Ma non posso soffermarmi sul pubblico ora: dovrò necessariamente farlo durante la performance. Perché il canto è così; o crei quella magia sottile che in tre minuti porta via con te il tuo pubblico o vedi scivolare tra le dita l’attenzione di esso.

Ho già cantato in pubblico, però questa è la prima volta che lo faccio sul palco, come gli altri.
Sono al Crossroads Music Club di Roma e i proprietari hanno aperto per me lo scivolo sul retro, permettendomi di accedere sul palco: credetemi, è difficile concentrarsi uscendo fuori nel gelo di una notte di dicembre.
Il “lusso” di accedere dal palco dalla sala purtroppo non ce l’ho, ma il freddo si scioglie rapidamente, grazie all’emozione di sentire il mio nome pronunciato dal presentatore della serata.
Le luci su di me mi accecano completamente, rubandomi quel poco di vista che mi rimane.
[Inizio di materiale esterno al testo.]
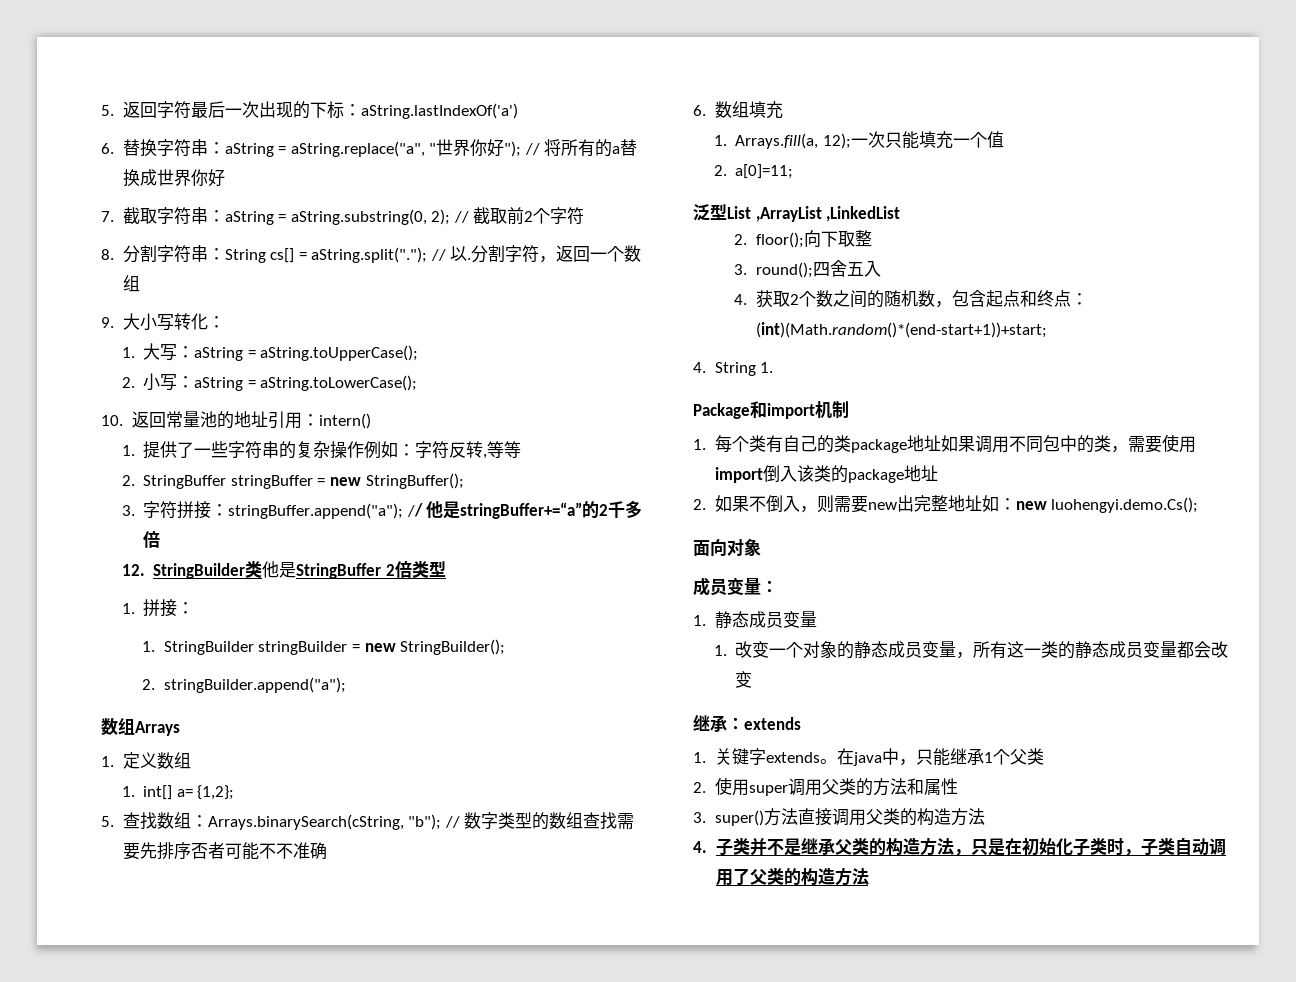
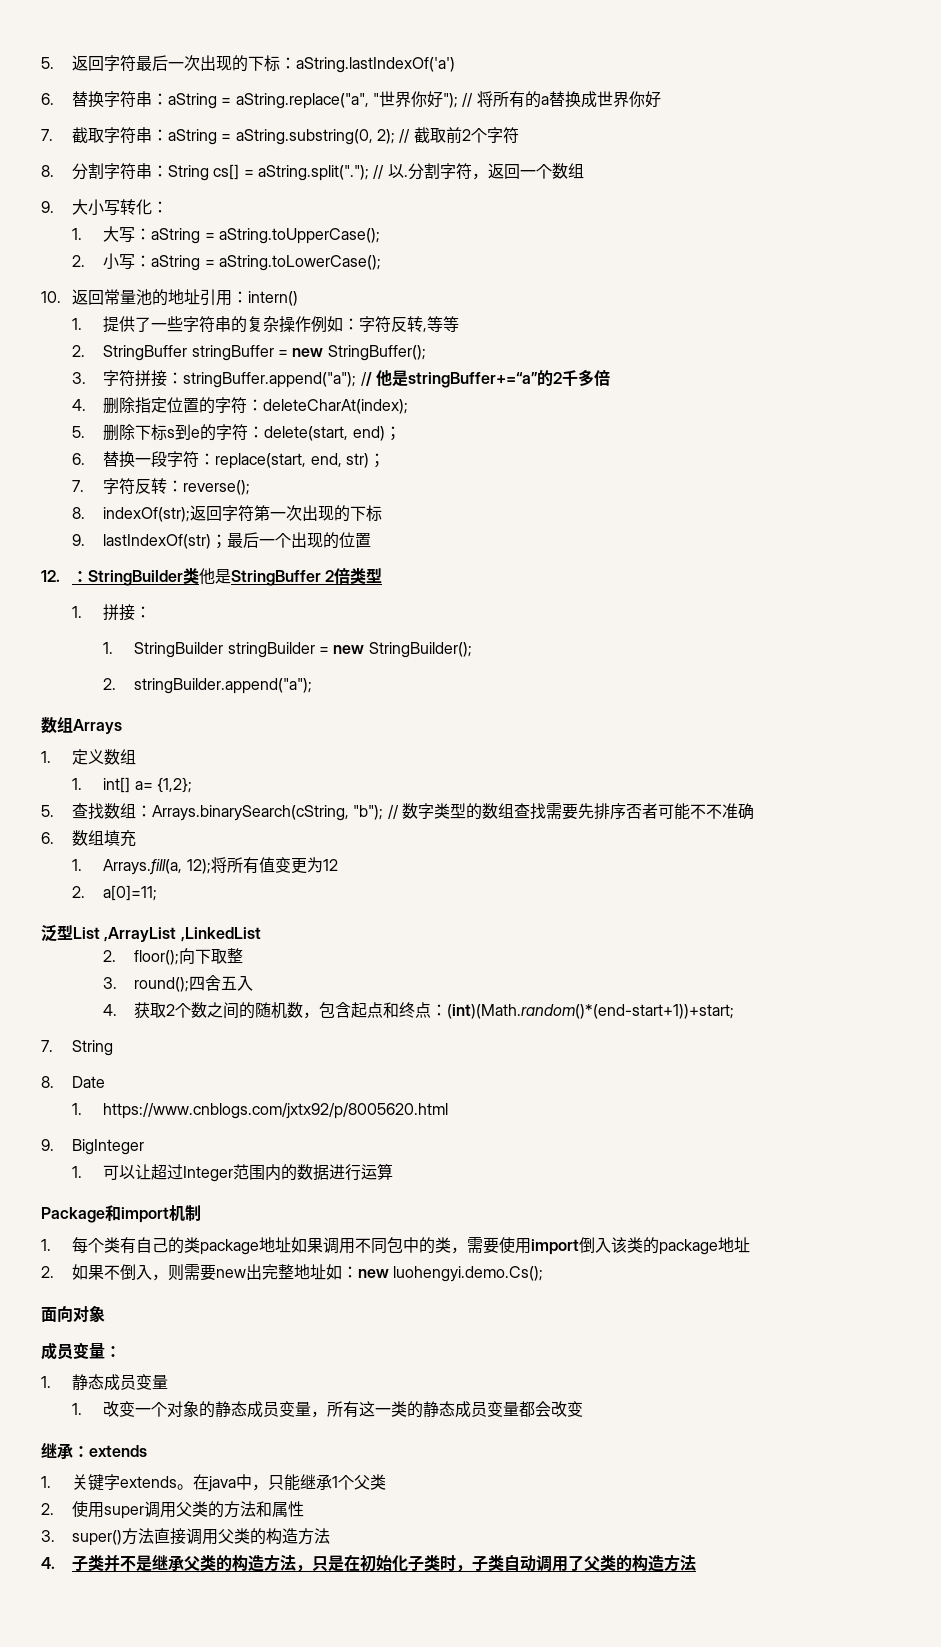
[121,564,145,576] 12. -> [72,397,409,414] [72,424,401,441] [72,451,385,469] [72,478,251,495] [72,505,383,522] [72,532,372,549] [41,570,89,582] 4.删除指定位置的字符：deleteCharAt(index); // 5.删除下标s到e的字符：delete(start, end)； // 6.替换一段字符：replace(start, end, str)； // 7.字符反转：reverse(); // 8. indexOf(str);返回字符第一次出现的下标 // 9. lastIndexOf(str)；最后一个出现的位置 // 12.：
[850,131,1004,149] 一次只能填充一个值 -> [210,857,338,874] 将所有值变更为12
[693,362,774,376] 4. String 1. -> [41,1040,114,1056] [41,1076,106,1088] [72,1103,449,1119] [41,1139,145,1155] [72,1163,394,1182] 7. String // 8. Date // 1. https://www.cnblogs.com/jxtx92/p/8005620.html // 9. BigInteger // 1.可以让超过Integer范围内的数据进行运算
Sono avvolta in un bianco che nemmeno gli occhiali con il filtro riescono ad annullare. So che la mia insegnante è poco sotto il palco, mio marito un po’ di tavoli più in là, ma io non posso fare affidamento su nessuno di loro.
Il microfono tra le mani, prezioso e anche unico strumento davvero tangibile tra me, l’aria e il respiro delle persone. Il mio legame con la musica, colui che trasformerà il mio corpo in qualcos’altro, un ibrido tra materia e vibrazione. Un infinito momento di sospensione tra il tempo e lo spazio. Prima di cominciare a volare.